La nostalgia sonriente de los inmigrantes denuncia mejor que una chabola o un linchamiento la inhumanidad de nuestras sociedades. Justificamos nuestro odio a los inmigrantes alegando que nos quitan el trabajo cuando la verdad es que seguimos viviendo de explotar inicuamente el suyo; o que se dedican a la delincuencia cuando la verdad es que les hemos robado sus recursos.
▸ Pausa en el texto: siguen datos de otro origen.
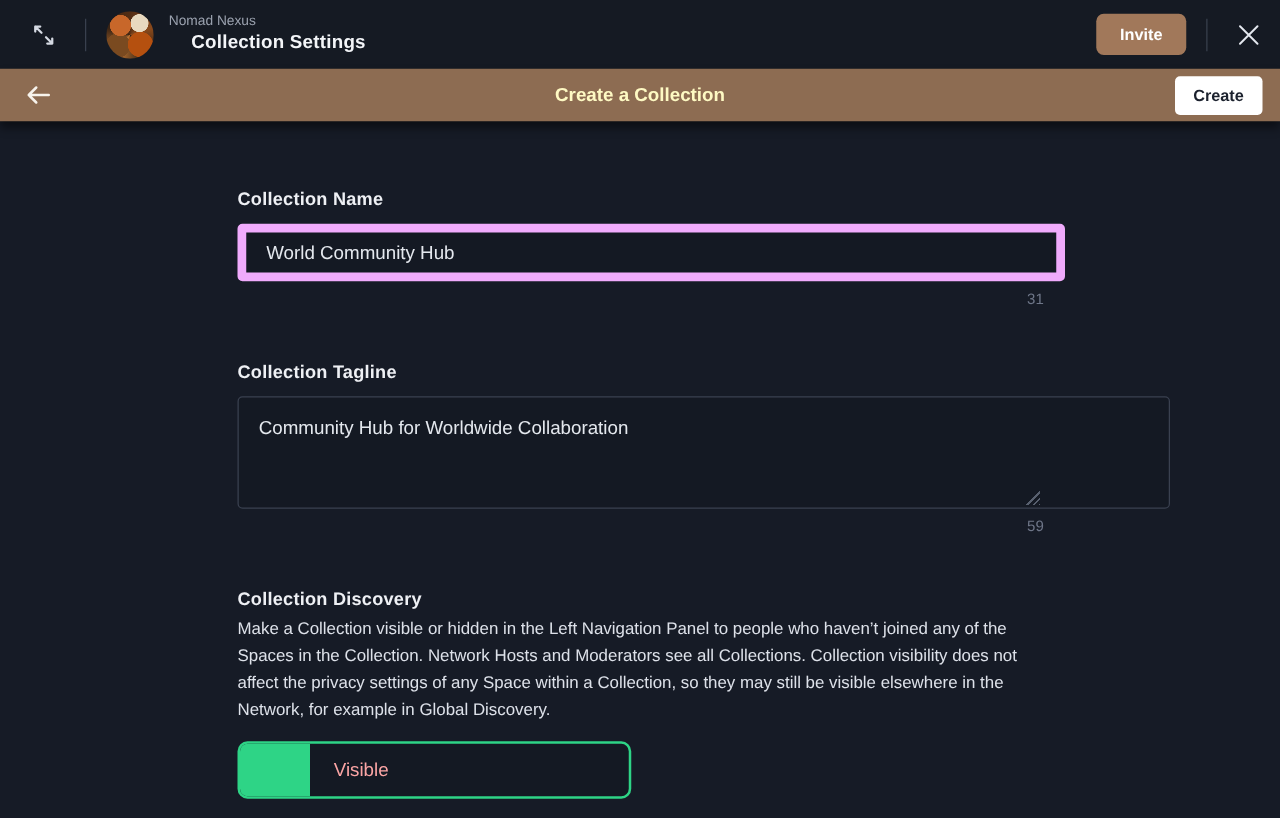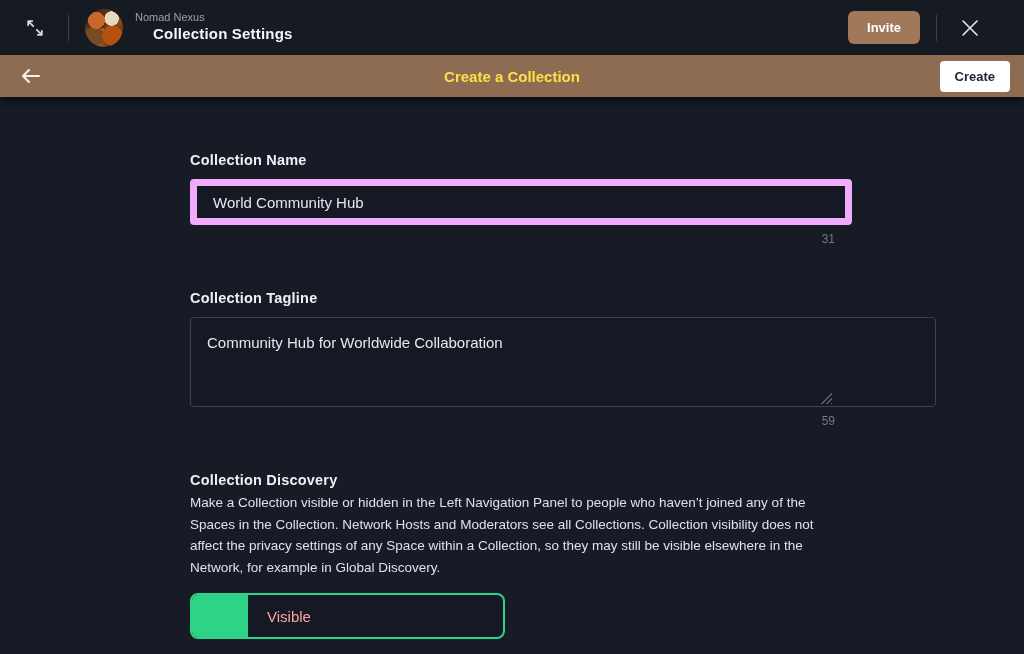--- a/index.html
+++ b/index.html
@@ -16,7 +16,7 @@
     background: #151a23;
     display: flex;
     align-items: center;
-    padding: 0 37px 0 18px;
+    padding: 0 8px 0 18px;
   }
   .icon-btn {
     width: 34px; height: 34px;

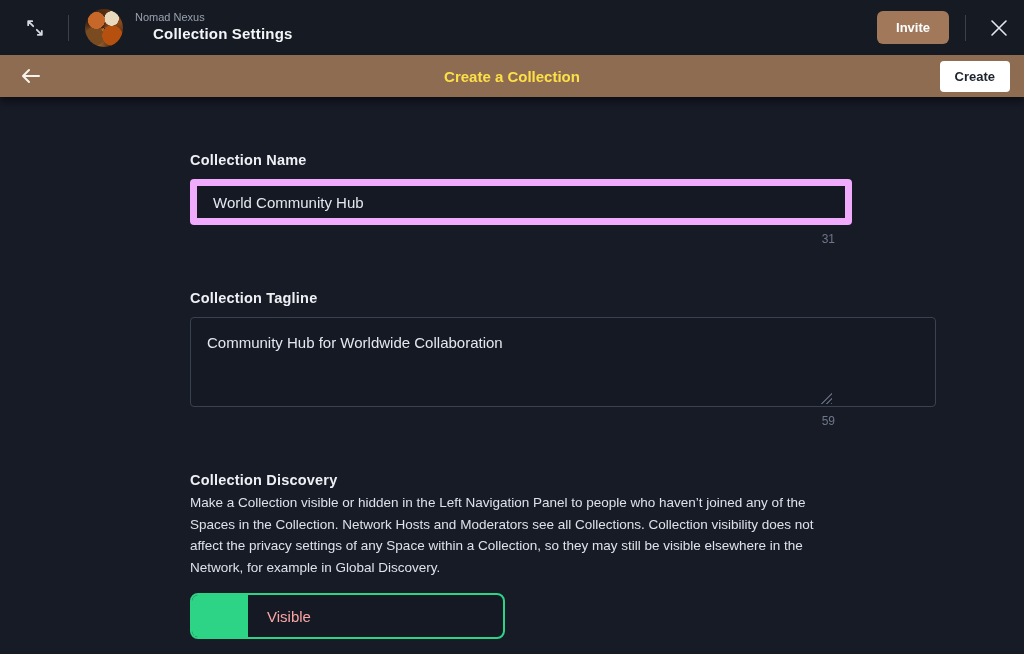--- a/index.html
+++ b/index.html
@@ -66,7 +66,7 @@
   .subheader-title {
     position: absolute; left: 0; right: 0;
     text-align: center;
-    font-size: 15px; font-weight: bold; color: #fde047;
+    font-size: 15px; font-weight: bold; color: #fef9c3;
     pointer-events: none;
   }
   .create-btn {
Pero si los odiamos es en realidad porque su nostalgia sonriente despierta la nuestra, activa en nosotros el recuerdo rencoroso de un mundo más bonito que ya no podremos recuperar, alimenta en nosotros la envidiosa remembranza de esa felicidad social que hemos cedido a cambio de un coche y un crédito bancario. Lo que no podemos perdonarles, nosotros que tenemos tanto, es que ellos tengan algo que nos gustaría tener y que no podemos arrebatarles: la alegría invencible de compartir sus soledades. Esta es la lección visual que extraemos de las magníficas fotografías de Eva Máñez.

(La exposición podrá verse también en el Puerto de Sagunto, Valencia, del 3 al 26 de marzo en la sala de exposiciones de Bancaixa).